TASK DETAILS:
Where does the string "tiempo" occur in the records below? Copy every line that holds it.
----------
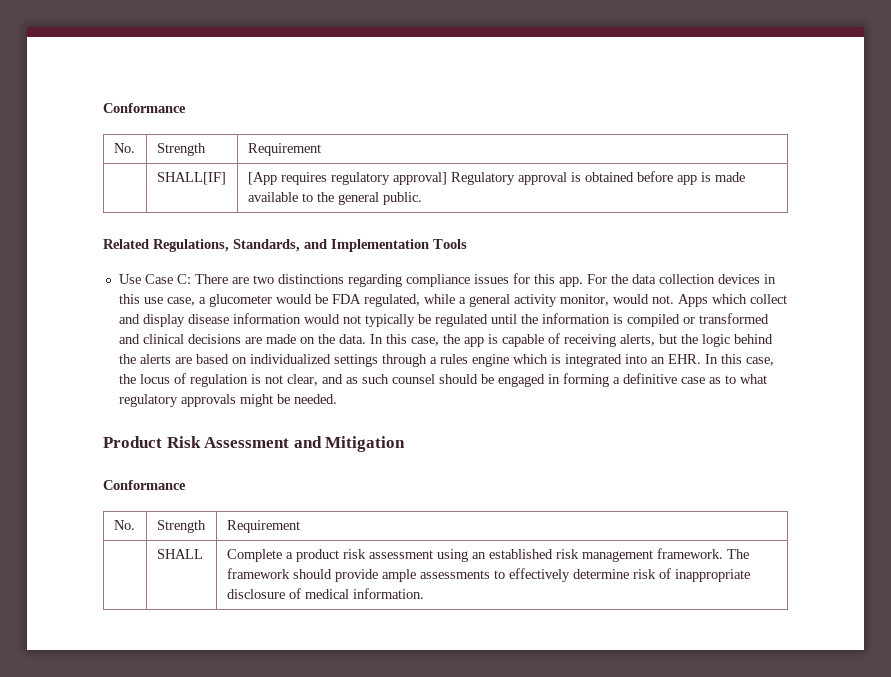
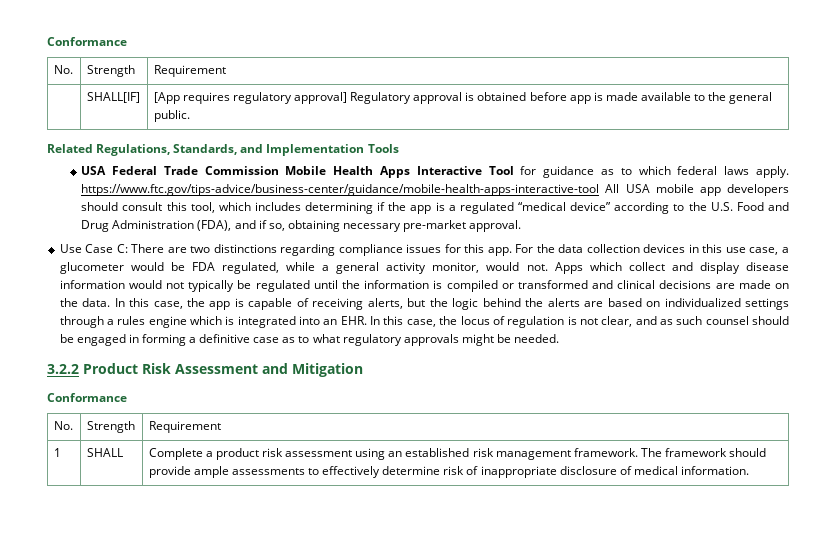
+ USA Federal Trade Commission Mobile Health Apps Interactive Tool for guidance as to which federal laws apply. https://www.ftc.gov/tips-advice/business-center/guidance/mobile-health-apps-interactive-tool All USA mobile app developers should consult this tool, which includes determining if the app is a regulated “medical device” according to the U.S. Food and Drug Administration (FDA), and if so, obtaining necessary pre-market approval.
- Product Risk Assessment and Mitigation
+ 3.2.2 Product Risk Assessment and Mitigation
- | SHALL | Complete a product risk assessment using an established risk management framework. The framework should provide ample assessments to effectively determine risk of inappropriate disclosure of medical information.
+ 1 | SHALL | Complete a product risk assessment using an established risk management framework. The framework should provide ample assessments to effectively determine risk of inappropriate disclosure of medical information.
----------
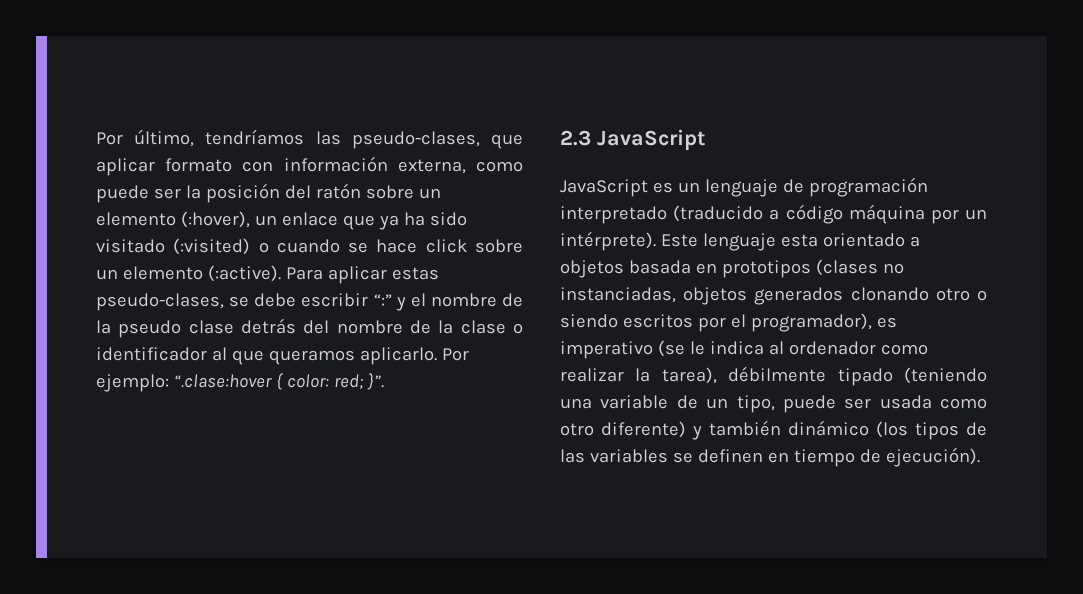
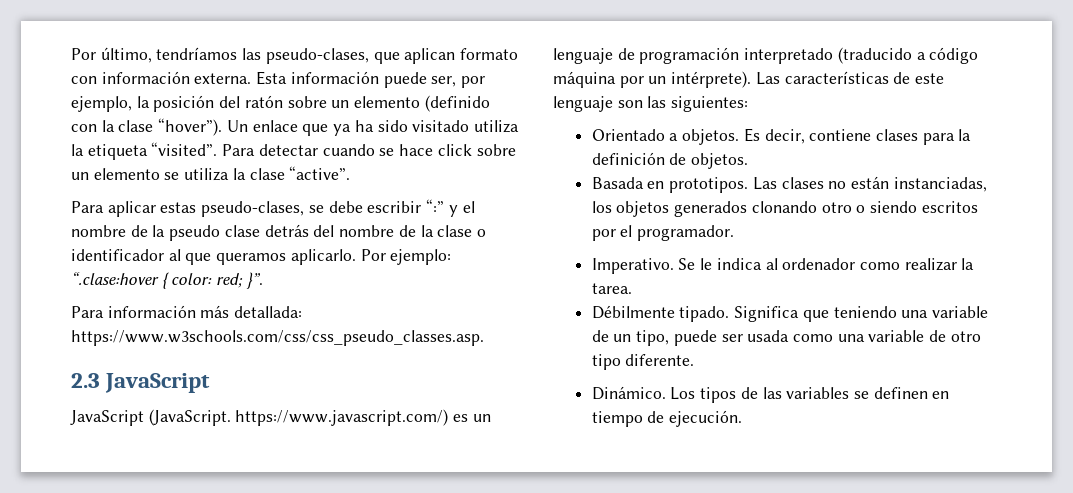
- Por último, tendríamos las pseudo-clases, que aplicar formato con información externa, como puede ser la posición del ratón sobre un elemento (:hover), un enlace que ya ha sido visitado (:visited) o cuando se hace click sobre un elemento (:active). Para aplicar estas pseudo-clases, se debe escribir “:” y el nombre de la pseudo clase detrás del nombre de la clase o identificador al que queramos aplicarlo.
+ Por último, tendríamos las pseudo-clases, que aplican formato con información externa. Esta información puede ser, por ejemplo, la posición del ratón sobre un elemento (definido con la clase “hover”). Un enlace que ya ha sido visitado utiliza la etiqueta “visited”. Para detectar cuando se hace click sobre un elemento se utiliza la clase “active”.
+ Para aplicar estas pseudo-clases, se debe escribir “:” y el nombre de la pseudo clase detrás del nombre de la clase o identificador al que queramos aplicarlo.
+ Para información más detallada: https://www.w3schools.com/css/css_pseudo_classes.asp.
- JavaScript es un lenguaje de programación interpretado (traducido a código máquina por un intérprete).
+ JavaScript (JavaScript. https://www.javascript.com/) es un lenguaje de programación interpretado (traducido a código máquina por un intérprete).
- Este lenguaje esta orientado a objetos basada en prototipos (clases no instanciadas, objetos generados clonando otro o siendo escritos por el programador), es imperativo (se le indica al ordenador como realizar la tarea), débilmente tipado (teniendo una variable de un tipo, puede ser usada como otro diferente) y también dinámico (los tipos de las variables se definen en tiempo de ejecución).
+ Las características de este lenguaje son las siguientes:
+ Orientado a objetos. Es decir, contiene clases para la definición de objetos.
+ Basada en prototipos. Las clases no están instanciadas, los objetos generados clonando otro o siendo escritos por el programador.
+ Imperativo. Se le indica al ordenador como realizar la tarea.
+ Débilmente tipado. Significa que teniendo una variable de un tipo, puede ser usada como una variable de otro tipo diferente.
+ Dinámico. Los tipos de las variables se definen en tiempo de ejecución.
----------
SOLUTION FOR THIS PROBLEM:
- Este lenguaje esta orientado a objetos basada en prototipos (clases no instanciadas, objetos generados clonando otro o siendo escritos por el programador), es imperativo (se le indica al ordenador como realizar la tarea), débilmente tipado (teniendo una variable de un tipo, puede ser usada como otro diferente) y también dinámico (los tipos de las variables se definen en tiempo de ejecución).
+ Dinámico. Los tipos de las variables se definen en tiempo de ejecución.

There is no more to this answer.